Tally the lines below that contain the word "width", then give the tally alone.
╭─ Records shown
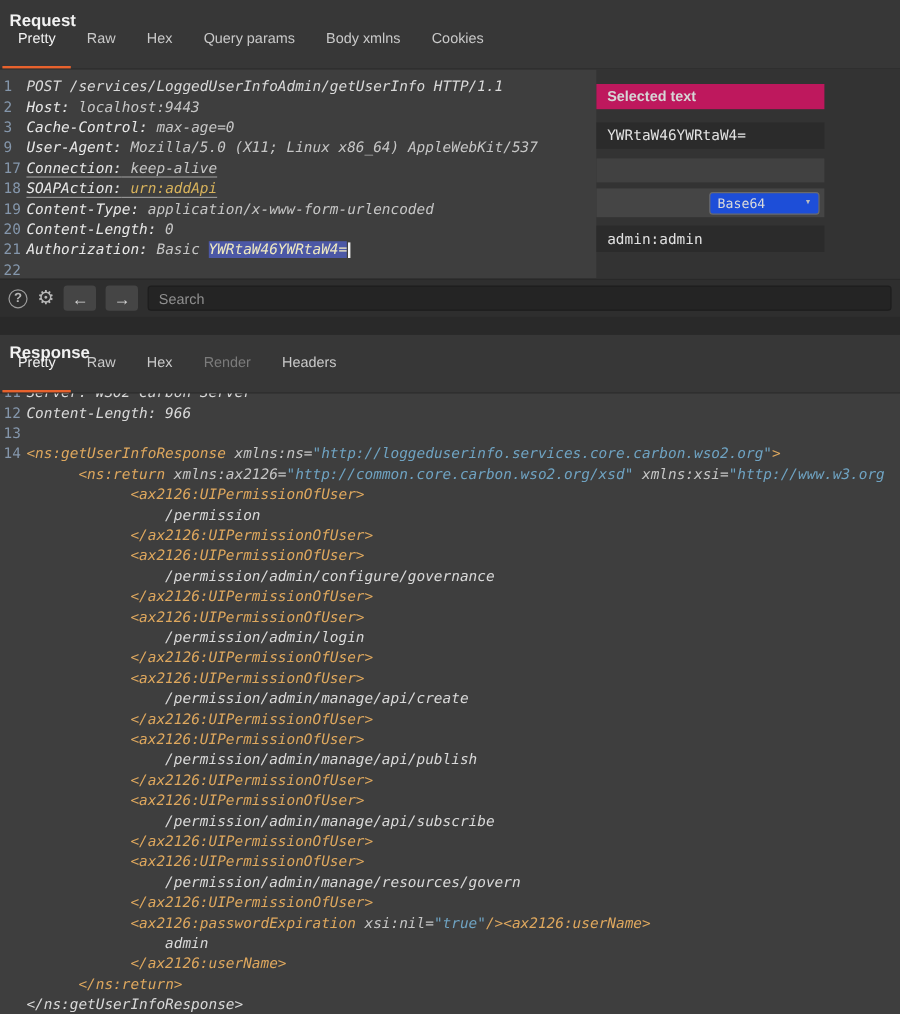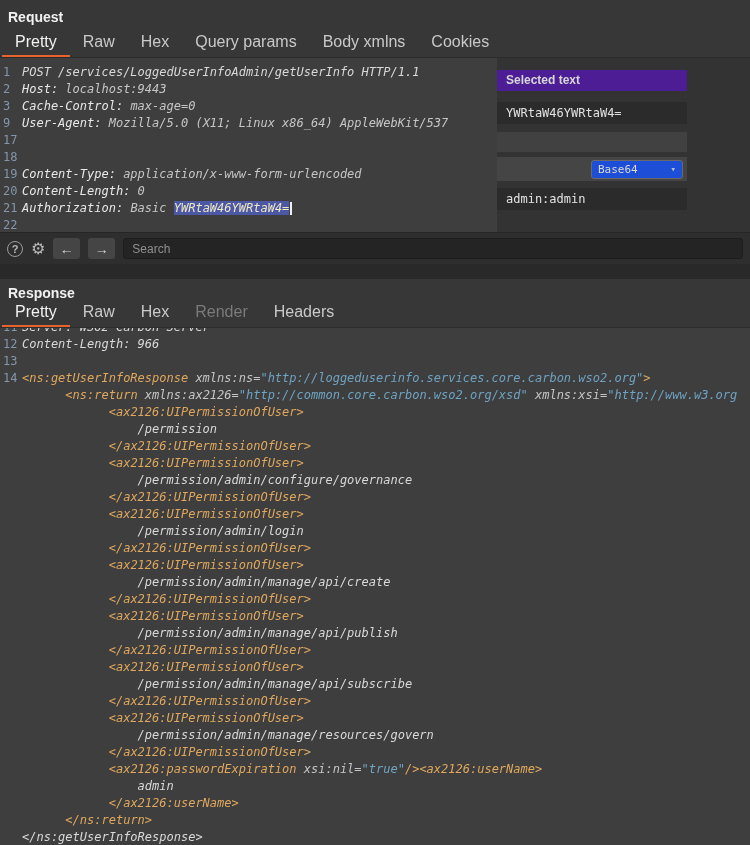--- a/index.html
+++ b/index.html
@@ -10,7 +10,7 @@
   .panel-title.small { height:26px; padding-top:6px; }
 
   .tabs { height:22px; display:flex; align-items:flex-end; padding-left:2px; border-bottom:1px solid #2c2c2c; }
-  .tab { font-size:16px; color:#c9c9c9; padding:2px 13px 4px; border-bottom:2px solid transparent; cursor:pointer; }
+  .tab { font-size:12px; color:#c9c9c9; padding:2px 13px 16px; border-bottom:2px solid transparent; cursor:pointer; }
   .tab.active { color:#f2f2f2; border-bottom-color:#e8622d; }
   .tab.disabled { color:#7b7b7b; }
   .tabs.resp { height:23px; }

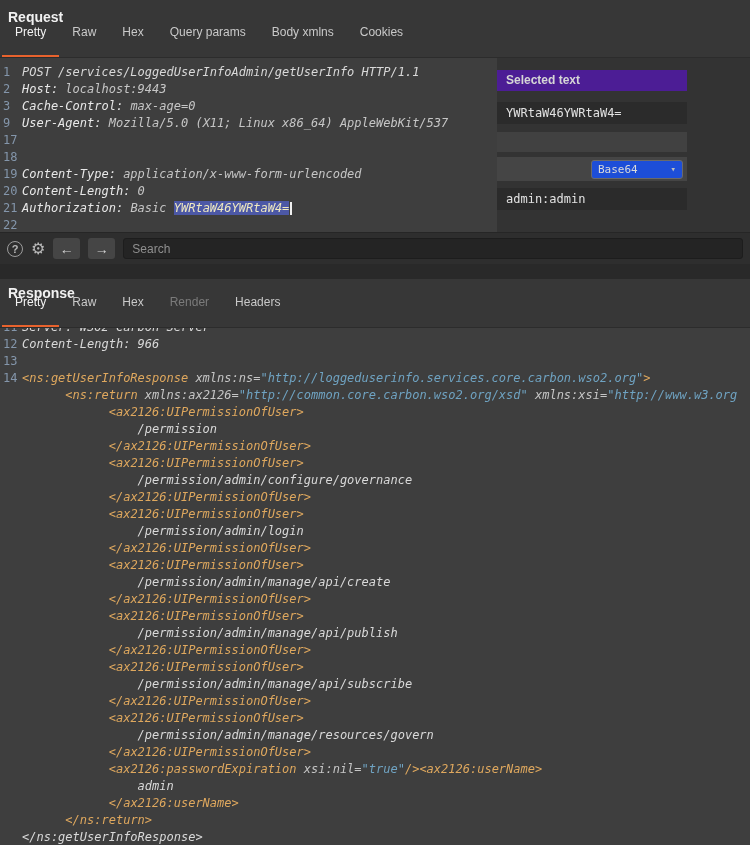--- a/index.html
+++ b/index.html
@@ -40,7 +40,7 @@
   
   .inspector { position:absolute; top:0; right:0; width:253px; height:100%; background:#333333; padding-top:12px; }
   .insp-box { width:190px; margin-left:0; }
-  .insp-header { height:21px; line-height:21px; background:#4c1d95; color:#d6d6d6;
+  .insp-header { height:21px; line-height:21px; background:#be185d; color:#d6d6d6;
                  font-family:"Liberation Sans","DejaVu Sans",sans-serif; font-size:12px; font-weight:bold; padding-left:9px; }
   .insp-value { height:22px; line-height:22px; background:#2b2b2b; color:#e2e2e2;
                 font-family:"DejaVu Sans Mono",monospace; font-size:12px; padding-left:9px; margin-top:11px; overflow:hidden; }

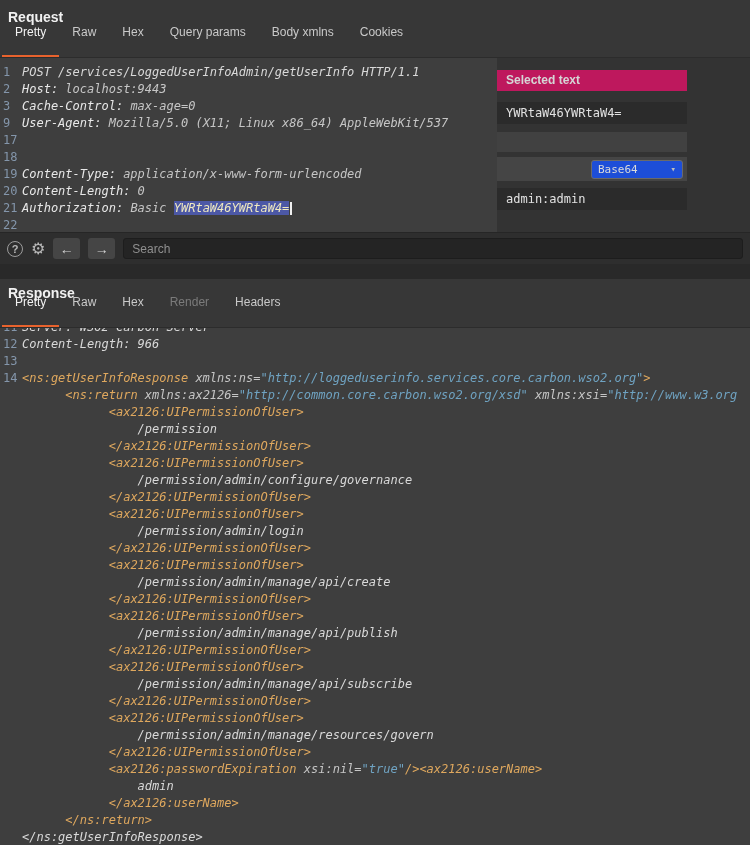--- a/index.html
+++ b/index.html
@@ -88,7 +88,7 @@
       <div class="code-line"><span class="gutter">2</span><span class="line-content"><span class="name">Host:</span><span class="value"> localhost:9443</span></span></div>
       <div class="code-line"><span class="gutter">3</span><span class="line-content"><span class="name">Cache-Control:</span><span class="value"> max-age=0</span></span></div>
       <div class="code-line"><span class="gutter">9</span><span class="line-content"><span class="name">User-Agent:</span><span class="value"> Mozilla/5.0 (X11; Linux x86_64) AppleWebKit/537</span></span></div>
-      <div class="code-line"><span class="gutter">17</span></div>
+      <div class="code-line"><span class="gutter">17</span><span class="line-content"><span class="name u">Connection:</span><span class="value u"> keep-alive</span></span></div>
       <div class="code-line"><span class="gutter">18</span></div>
       <div class="code-line"><span class="gutter">19</span><span class="line-content"><span class="name">Content-Type:</span><span class="value"> application/x-www-form-urlencoded</span></span></div>
       <div class="code-line"><span class="gutter">20</span><span class="line-content"><span class="name">Content-Length:</span><span class="value"> 0</span></span></div>

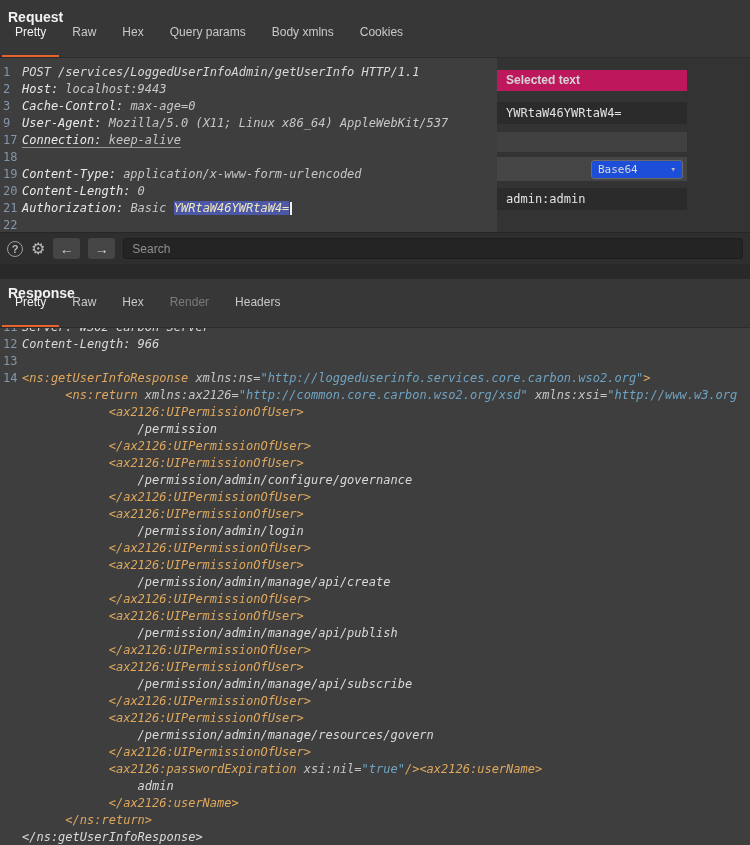--- a/index.html
+++ b/index.html
@@ -89,7 +89,7 @@
       <div class="code-line"><span class="gutter">3</span><span class="line-content"><span class="name">Cache-Control:</span><span class="value"> max-age=0</span></span></div>
       <div class="code-line"><span class="gutter">9</span><span class="line-content"><span class="name">User-Agent:</span><span class="value"> Mozilla/5.0 (X11; Linux x86_64) AppleWebKit/537</span></span></div>
       <div class="code-line"><span class="gutter">17</span><span class="line-content"><span class="name u">Connection:</span><span class="value u"> keep-alive</span></span></div>
-      <div class="code-line"><span class="gutter">18</span></div>
+      <div class="code-line"><span class="gutter">18</span><span class="line-content"><span class="name u">SOAPAction:</span><span class="tok u"> urn:addApi</span></span></div>
       <div class="code-line"><span class="gutter">19</span><span class="line-content"><span class="name">Content-Type:</span><span class="value"> application/x-www-form-urlencoded</span></span></div>
       <div class="code-line"><span class="gutter">20</span><span class="line-content"><span class="name">Content-Length:</span><span class="value"> 0</span></span></div>
       <div class="code-line"><span class="gutter">21</span><span class="line-content"><span class="name">Authorization:</span><span class="value"> Basic </span><span class="sel">YWRtaW46YWRtaW4=</span><span class="caret"></span></span></div>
╰─
Task result
2